» **Stored data**
○ ○ ○ ○
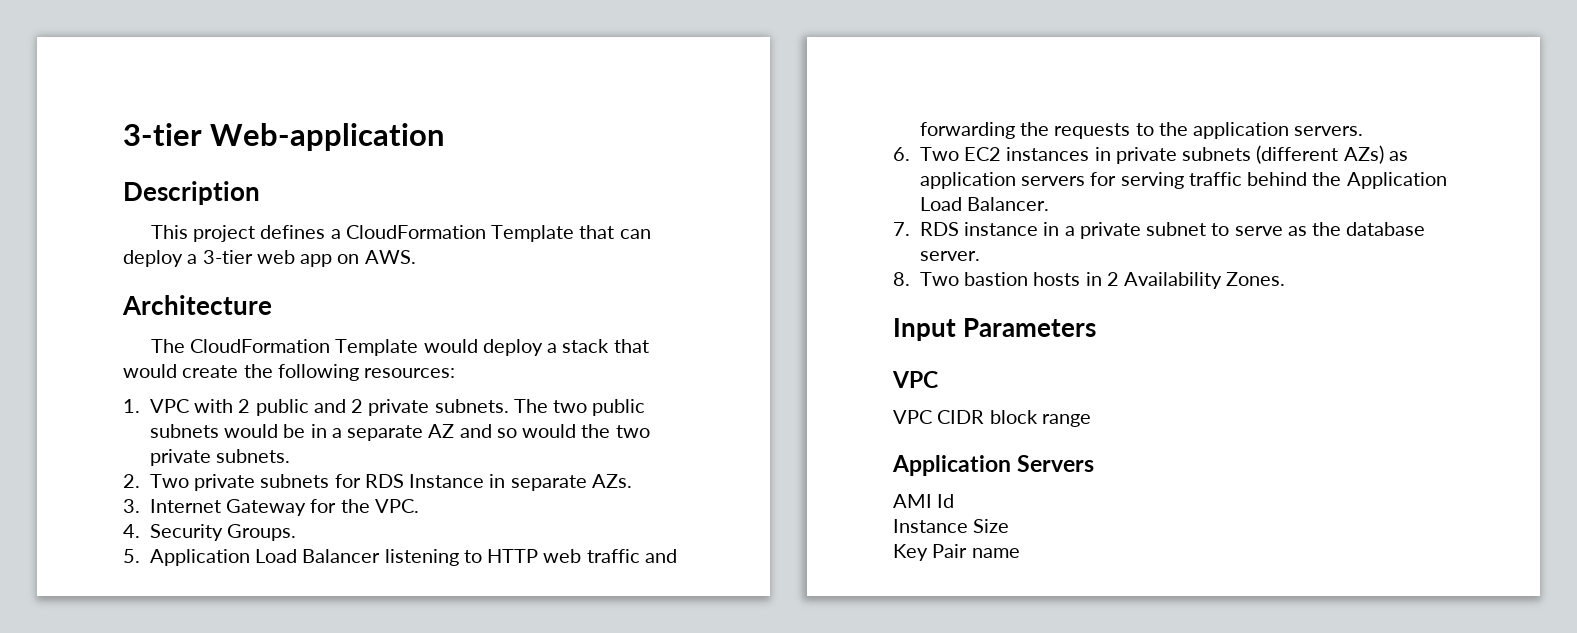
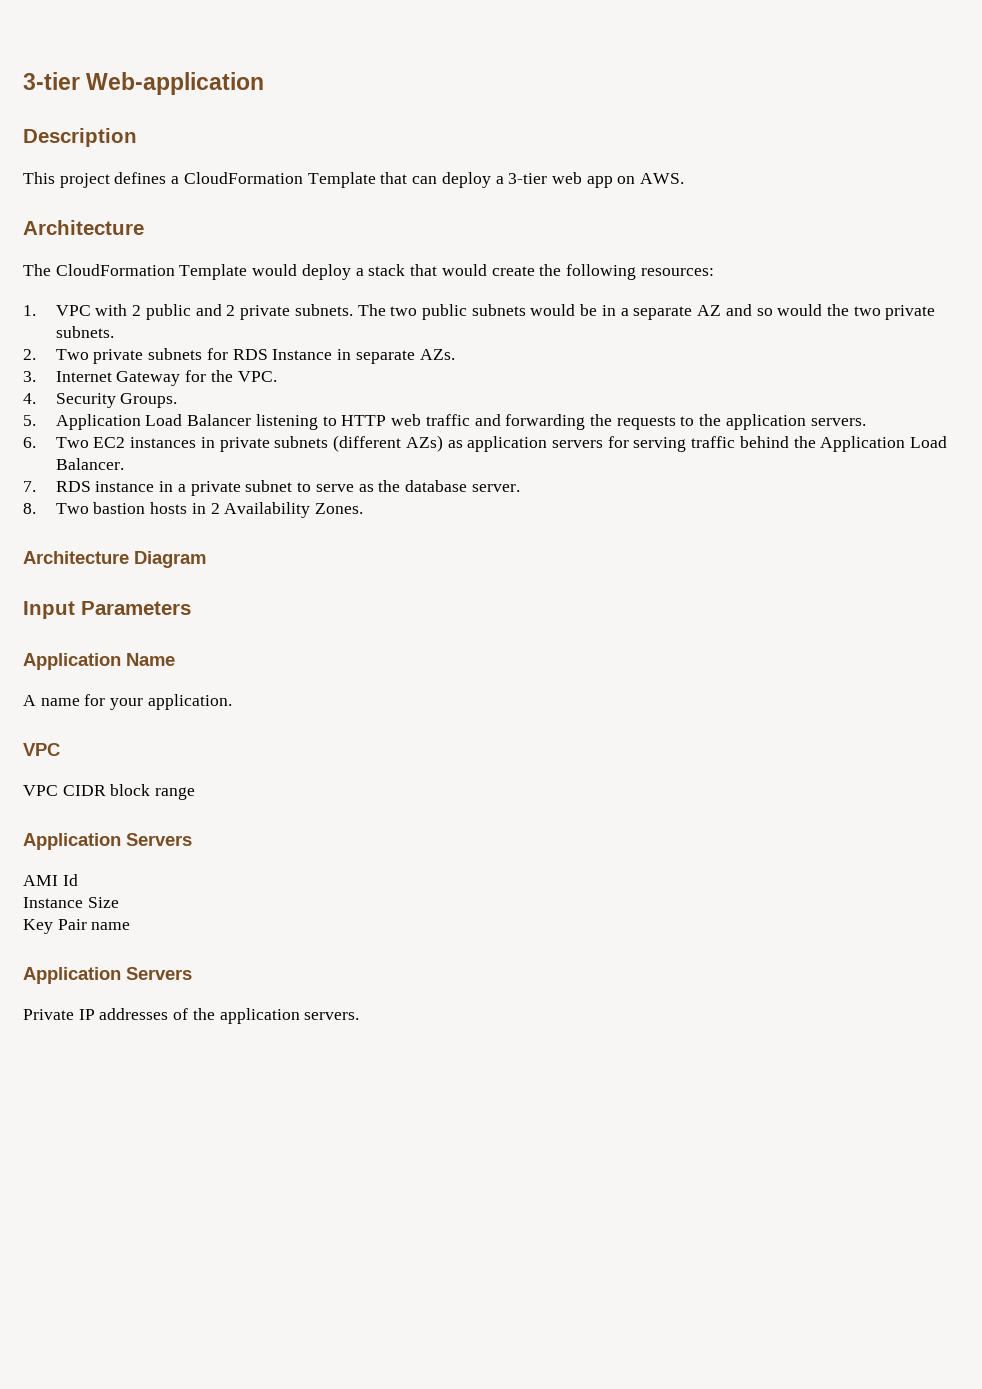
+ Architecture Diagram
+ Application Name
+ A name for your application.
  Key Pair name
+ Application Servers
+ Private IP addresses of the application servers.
○ ○ ○ ○
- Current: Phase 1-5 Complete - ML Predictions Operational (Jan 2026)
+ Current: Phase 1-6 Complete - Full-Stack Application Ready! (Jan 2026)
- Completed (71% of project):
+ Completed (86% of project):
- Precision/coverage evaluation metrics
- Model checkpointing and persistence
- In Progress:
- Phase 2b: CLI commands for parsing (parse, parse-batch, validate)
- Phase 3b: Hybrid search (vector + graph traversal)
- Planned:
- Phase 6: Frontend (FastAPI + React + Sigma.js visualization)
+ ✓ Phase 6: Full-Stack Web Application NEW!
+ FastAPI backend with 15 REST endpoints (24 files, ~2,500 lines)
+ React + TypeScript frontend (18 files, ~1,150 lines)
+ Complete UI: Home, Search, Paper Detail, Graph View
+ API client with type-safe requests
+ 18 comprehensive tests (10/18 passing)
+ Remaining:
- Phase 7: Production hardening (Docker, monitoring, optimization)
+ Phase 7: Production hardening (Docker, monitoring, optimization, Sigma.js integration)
○ ○ ○ ○
» **What is expected**
Each line in the listing that contains "hardening" should be returned.

» **Result**
- Phase 7: Production hardening (Docker, monitoring, optimization)
+ Phase 7: Production hardening (Docker, monitoring, optimization, Sigma.js integration)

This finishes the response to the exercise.